(Beginning of Exercise data)
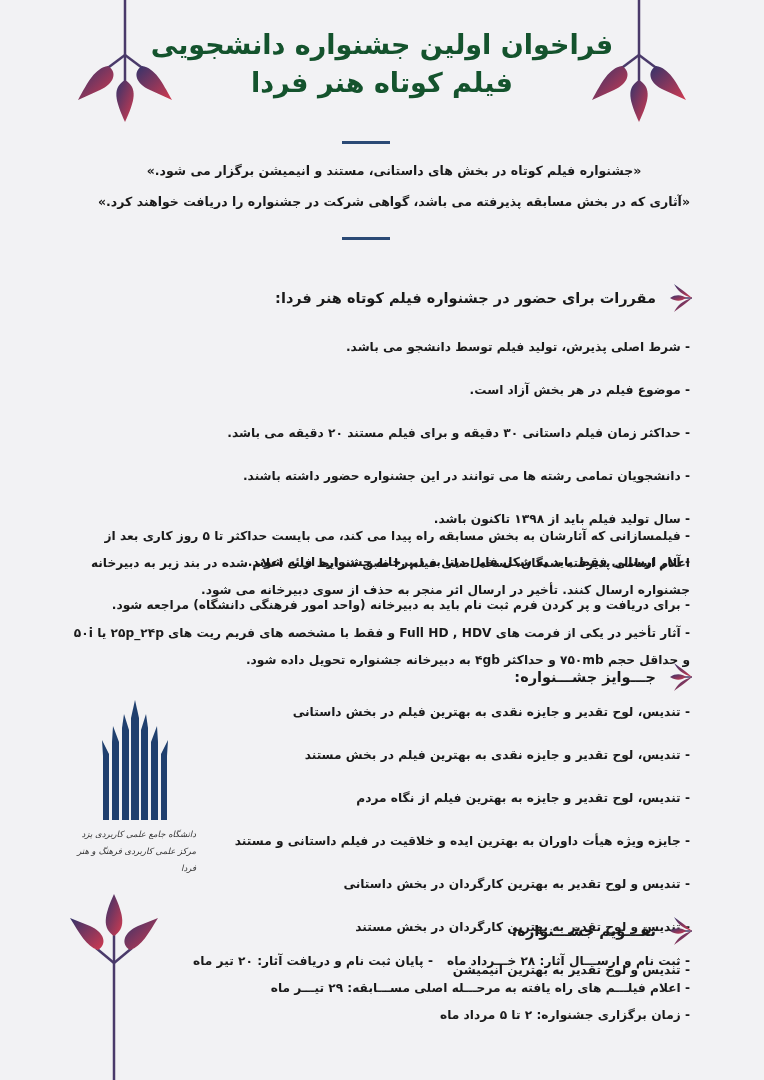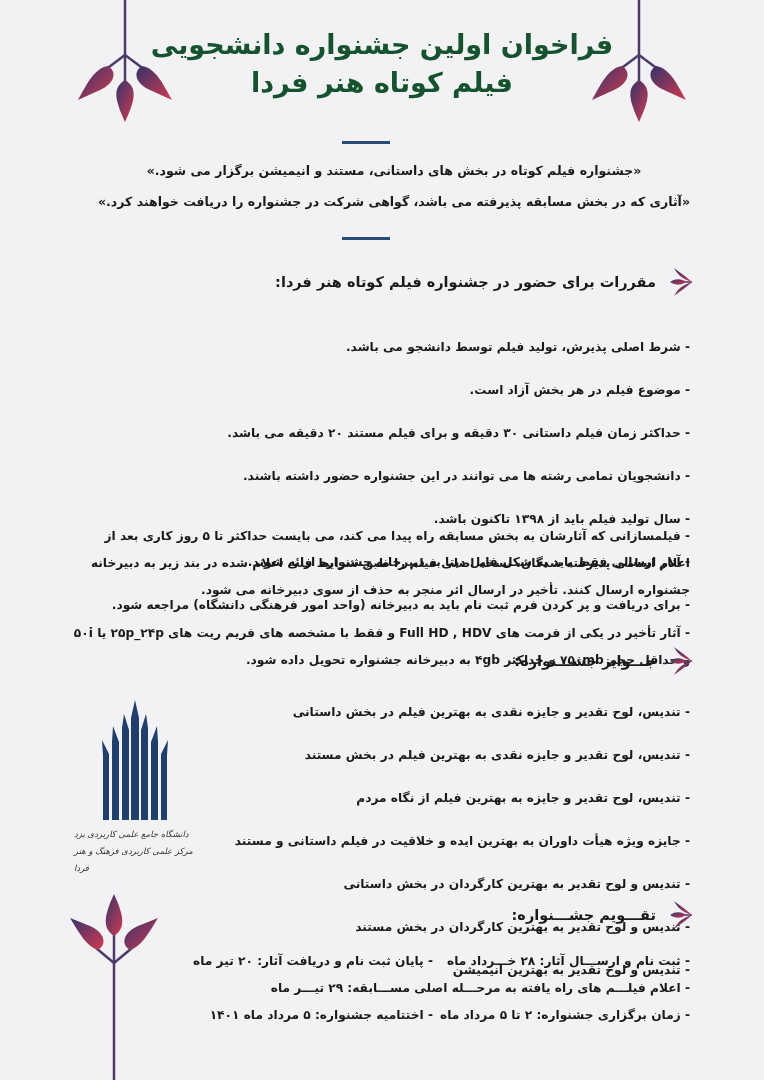--- a/index.html
+++ b/index.html
@@ -16,34 +16,34 @@
     text-align:center; color:#14532d; font-weight:bold;
     font-size:27px; line-height:38px;
   }
   .rule { position:absolute; left:342px; width:48px; height:3px; background:#2b4a75; }
   .intro {
     position:absolute; top:155px; left:84px; width:620px;
     text-align:center; font-weight:bold; font-size:12.5px; line-height:31px;
   }
   .section-head {
     position:absolute; right:70px; display:flex; align-items:center; gap:12px;
-    font-weight:bold; font-size:14.5px;
+    font-weight:bold; font-size:14.5px;margin-top:16px;
   }
   .list {
     position:absolute; right:74px; margin:0; padding:0; list-style:none;
     font-weight:bold; font-size:12.2px; line-height:27px; text-align:right;
   }
   .list li { white-space:nowrap;margin-top:16px; }
   .list.wrap li { white-space:normal; }
   .cal-row { display:flex; justify-content:flex-start; }
   .cal-row span:first-child { width:257px; display:inline-block; }
   .plant { position:absolute; }
   .logo { position:absolute; left:80px; top:700px; width:110px; height:170px; }
   .logo-caption {
-    position:absolute; left:74px; top:826px; width:122px; text-align:left;
+    position:absolute; left:74px; top:826px; width:122px; text-align:right;
     font-size:8.5px; line-height:17px; color:#333; font-style:italic;
   }
 </style>
 </head>
 <body>
 
 <div class="page">
 
   <svg class="plant" style="left:70px;top:0;" width="110" height="125" viewBox="0 0 110 125">
     <defs>
@@ -150,21 +150,20 @@
   <div class="list" style="top:948px;">
     <div class="cal-row">
       <span>- ثبت نام و ارســـال آثار: ۲۸ خـــرداد ماه</span>
       <span>- پایان ثبت نام و دریافت آثار: ۲۰ تیر ماه</span>
     </div>
     <div class="cal-row">
       <span style="width:auto">- اعلام فیلـــم های راه یافته به مرحـــله اصلی مســـابقه: ۲۹ تیـــر ماه</span>
     </div>
     <div class="cal-row">
       <span>- زمان برگزاری جشنواره: ۲ تا ۵ مرداد ماه</span>
-      <span>- اختتامیه جشنواره: ۵ مرداد ماه ۱۴۰۱</span>
     </div>
   </div>
 
   <svg class="plant" style="left:70px;top:888px;" width="110" height="192" viewBox="0 0 110 192">
     <line x1="44" y1="40" x2="44" y2="192" stroke="#4a3a6a" stroke-width="2.5"></line>
     <line x1="44" y1="75" x2="26" y2="60" stroke="#4a3a6a" stroke-width="2.5"></line>
     <line x1="44" y1="75" x2="62" y2="60" stroke="#4a3a6a" stroke-width="2.5"></line>
     <path d="M44 6 C34 28 32 40 44 48 C56 40 54 28 44 6Z" fill="url(#lg)"></path>
     <path d="M0 30 C10 46 16 58 28 62 C38 56 34 44 20 38 Z" fill="url(#lg)"></path>
     <path d="M88 30 C78 46 72 58 60 62 C50 56 54 44 68 38 Z" fill="url(#lg)"></path>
(End of Exercise data)
Task goal =
Reproduce the material exactly; keep pictures out.

Output =
--- a/index.html
+++ b/index.html
@@ -16,34 +16,34 @@
     text-align:center; color:#14532d; font-weight:bold;
     font-size:27px; line-height:38px;
   }
   .rule { position:absolute; left:342px; width:48px; height:3px; background:#2b4a75; }
   .intro {
     position:absolute; top:155px; left:84px; width:620px;
     text-align:center; font-weight:bold; font-size:12.5px; line-height:31px;
   }
   .section-head {
     position:absolute; right:70px; display:flex; align-items:center; gap:12px;
-    font-weight:bold; font-size:14.5px;
+    font-weight:bold; font-size:14.5px;margin-top:16px;
   }
   .list {
     position:absolute; right:74px; margin:0; padding:0; list-style:none;
     font-weight:bold; font-size:12.2px; line-height:27px; text-align:right;
   }
   .list li { white-space:nowrap;margin-top:16px; }
   .list.wrap li { white-space:normal; }
   .cal-row { display:flex; justify-content:flex-start; }
   .cal-row span:first-child { width:257px; display:inline-block; }
   .plant { position:absolute; }
   .logo { position:absolute; left:80px; top:700px; width:110px; height:170px; }
   .logo-caption {
-    position:absolute; left:74px; top:826px; width:122px; text-align:left;
+    position:absolute; left:74px; top:826px; width:122px; text-align:right;
     font-size:8.5px; line-height:17px; color:#333; font-style:italic;
   }
 </style>
 </head>
 <body>
 
 <div class="page">
 
   <svg class="plant" style="left:70px;top:0;" width="110" height="125" viewBox="0 0 110 125">
     <defs>
@@ -150,21 +150,20 @@
   <div class="list" style="top:948px;">
     <div class="cal-row">
       <span>- ثبت نام و ارســـال آثار: ۲۸ خـــرداد ماه</span>
       <span>- پایان ثبت نام و دریافت آثار: ۲۰ تیر ماه</span>
     </div>
     <div class="cal-row">
       <span style="width:auto">- اعلام فیلـــم های راه یافته به مرحـــله اصلی مســـابقه: ۲۹ تیـــر ماه</span>
     </div>
     <div class="cal-row">
       <span>- زمان برگزاری جشنواره: ۲ تا ۵ مرداد ماه</span>
-      <span>- اختتامیه جشنواره: ۵ مرداد ماه ۱۴۰۱</span>
     </div>
   </div>
 
   <svg class="plant" style="left:70px;top:888px;" width="110" height="192" viewBox="0 0 110 192">
     <line x1="44" y1="40" x2="44" y2="192" stroke="#4a3a6a" stroke-width="2.5"></line>
     <line x1="44" y1="75" x2="26" y2="60" stroke="#4a3a6a" stroke-width="2.5"></line>
     <line x1="44" y1="75" x2="62" y2="60" stroke="#4a3a6a" stroke-width="2.5"></line>
     <path d="M44 6 C34 28 32 40 44 48 C56 40 54 28 44 6Z" fill="url(#lg)"></path>
     <path d="M0 30 C10 46 16 58 28 62 C38 56 34 44 20 38 Z" fill="url(#lg)"></path>
     <path d="M88 30 C78 46 72 58 60 62 C50 56 54 44 68 38 Z" fill="url(#lg)"></path>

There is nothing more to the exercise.